→ **EXERCISE GOAL**
Where the records below show a line containing "[392,644,561,661] [32,671,109,688] provided", start copying; end with the line containing "[517,698,560,713] 2010] ->", and copy it too.

Stored dataset items
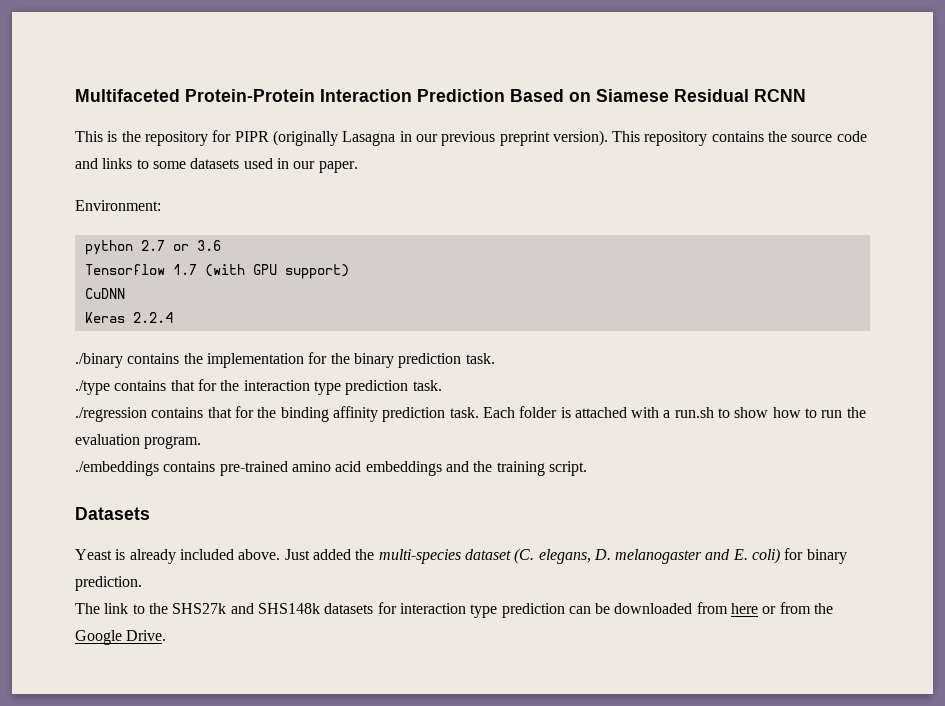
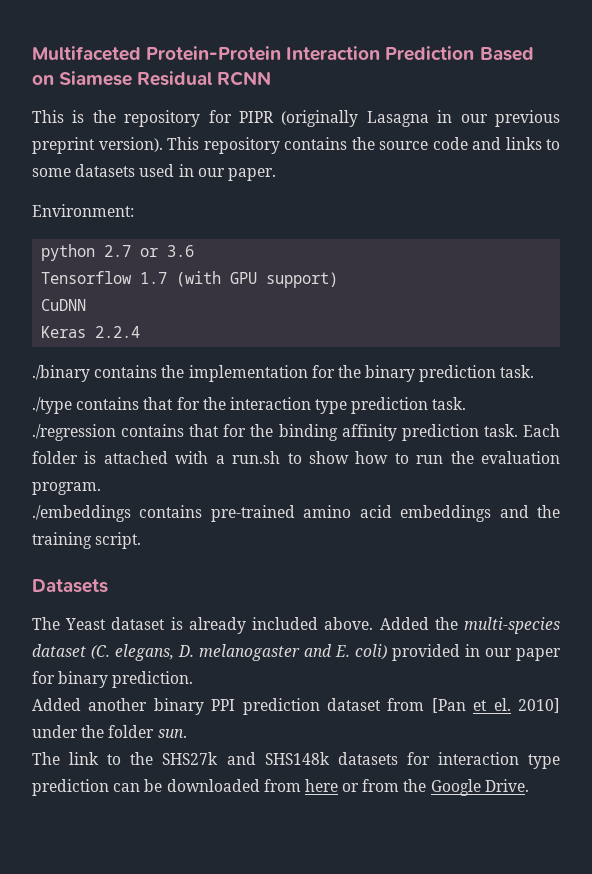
[75,549,112,560] Yeast -> [32,617,166,630] The Yeast dataset
[284,549,351,560] Just added -> [379,617,429,630] Added
(781, 556) none -> [392,644,561,661] provided in our paper
(142, 583) none -> [32,698,560,715] [32,725,187,738] // Added another binary PPI prediction dataset from [Pan et el. 2010] under the folder sun.

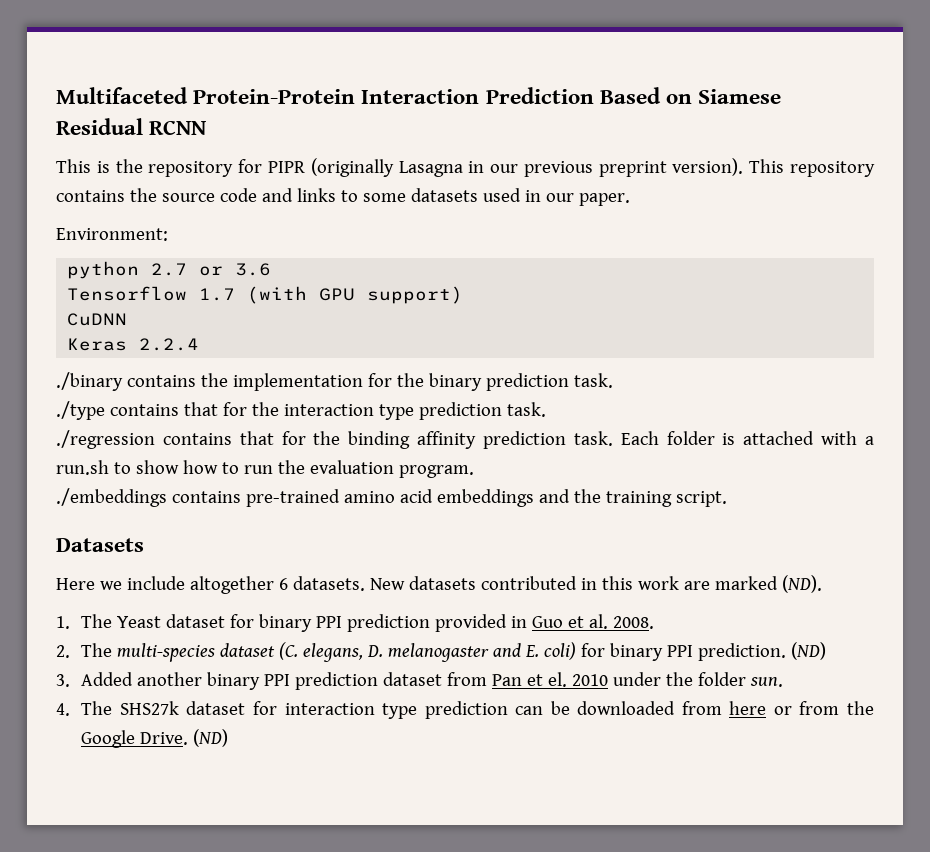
[32,617,458,634] The Yeast dataset is already included above. Added the -> [56,575,822,594] [56,614,655,632] [56,643,113,658] Here we include altogether 6 datasets. New datasets contributed in this work are marked (ND). // 1. The Yeast dataset for binary PPI prediction provided in Guo et al. 2008. // 2. The
[392,644,561,661] [32,671,109,688] provided in our paper for binary -> [581,643,694,661] for binary PPI
(194, 679) // -> [791,642,827,660] [56,674,70,687] (ND) // 3.
[431,698,466,713] [Pan -> [492,674,523,686] Pan
[517,698,560,713] 2010] -> [572,674,609,686] 2010
[32,752,398,765] The link to the SHS27k and SHS148k datasets -> [56,701,246,716] 4. The SHS27k dataset
(529, 785) none -> [193,729,229,747] (ND)

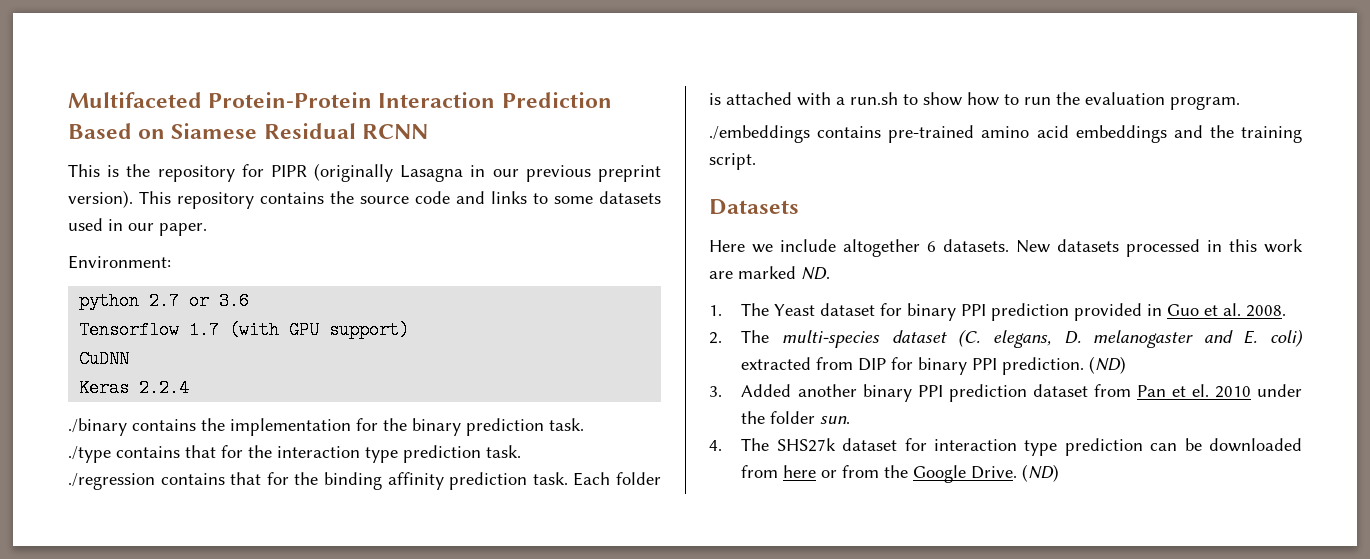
[480,576,577,590] contributed -> [1126,239,1200,257] processed
[781,575,822,593] (ND). -> [801,267,830,280] ND.
(577, 651) none -> [741,357,887,371] extracted from DIP

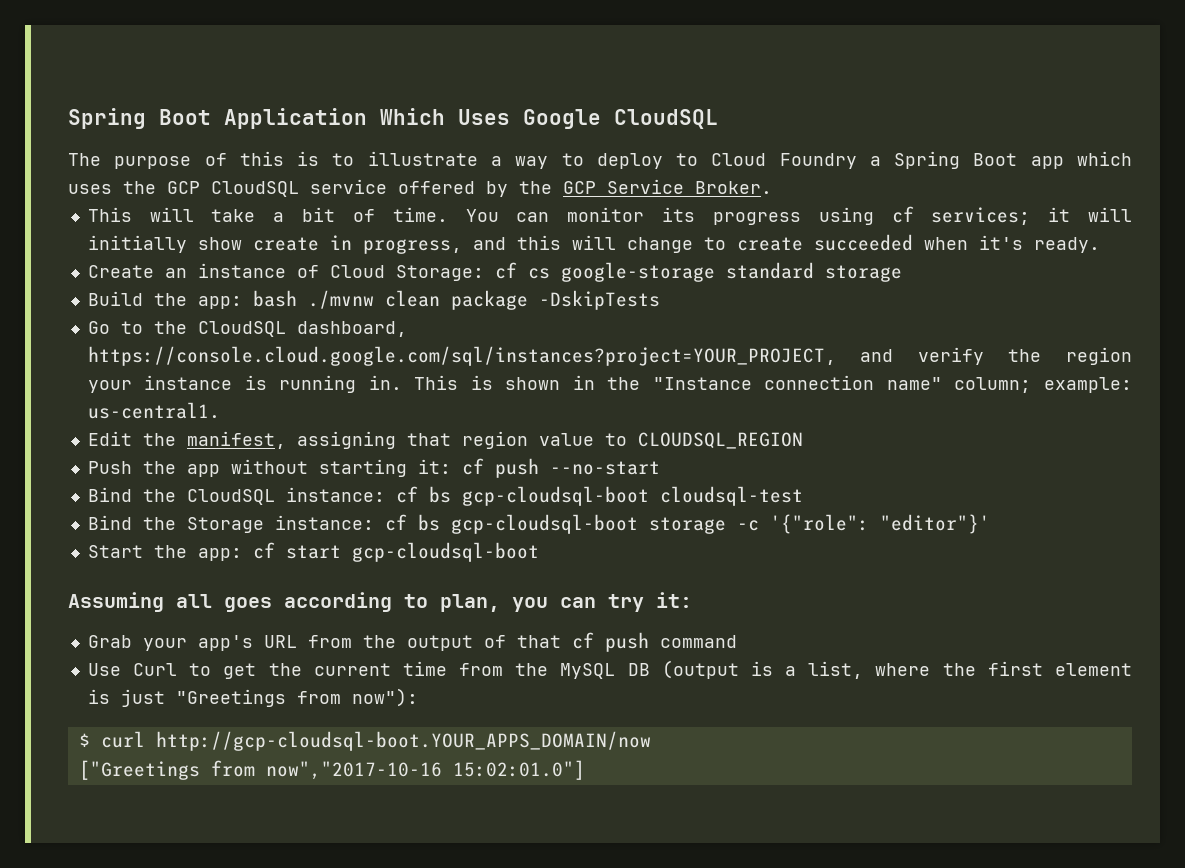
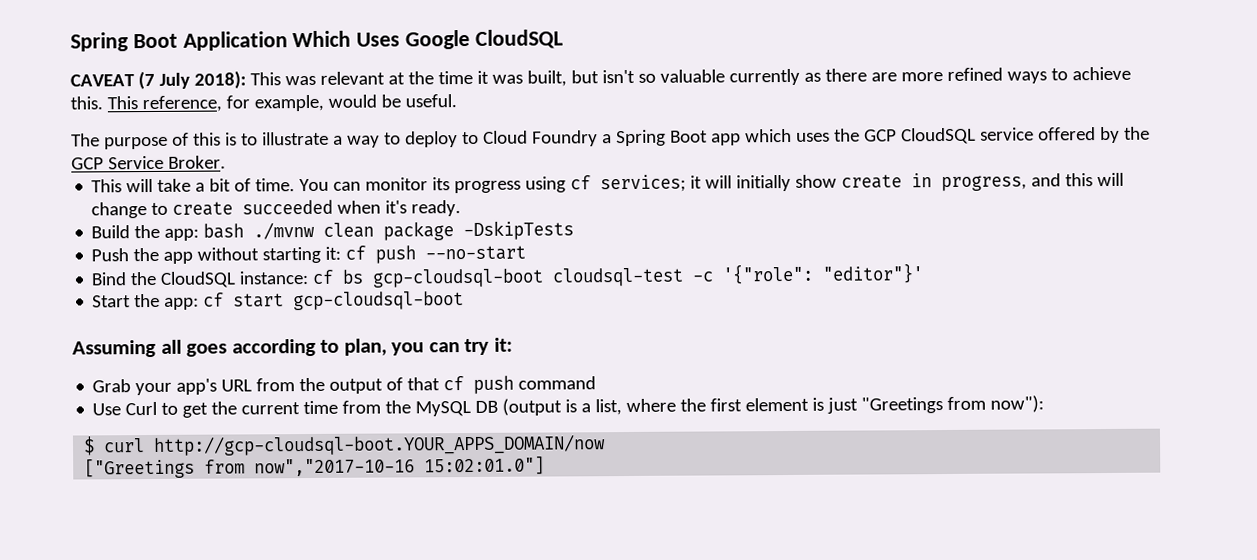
(718, 119) none -> [70,66,1131,90] [70,94,457,113] // CAVEAT (7 July 2018): This was relevant at the time it was built, but isn't so valuable currently as there are more refined ways to achieve this. This reference, for example, would be useful.
[87,262,902,282] // Create an instance of Cloud Storage: cf cs google-storage standard storage -> (462, 208) none
[87,321,407,337] [87,346,1132,366] [87,375,1133,393] [87,402,220,419] [87,431,803,449] // Go to the CloudSQL dashboard, https://console.cloud.google.com/sql/instances?project=YOUR_PROJECT, and verify the region your instance is running in. This is shown in the "Instance connection name" column; example: us-central1. // Edit the manifest, assigning that region value to CLOUDSQL_REGION -> (575, 230) none
[87,514,726,534] // Bind the Storage instance: cf bs gcp-cloudsql-boot storage -> (685, 277) none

→ **RESULT OF THE EXERCISE**
[392,644,561,661] [32,671,109,688] provided in our paper for binary -> [581,643,694,661] for binary PPI
(194, 679) // -> [791,642,827,660] [56,674,70,687] (ND) // 3.
[431,698,466,713] [Pan -> [492,674,523,686] Pan
[517,698,560,713] 2010] -> [572,674,609,686] 2010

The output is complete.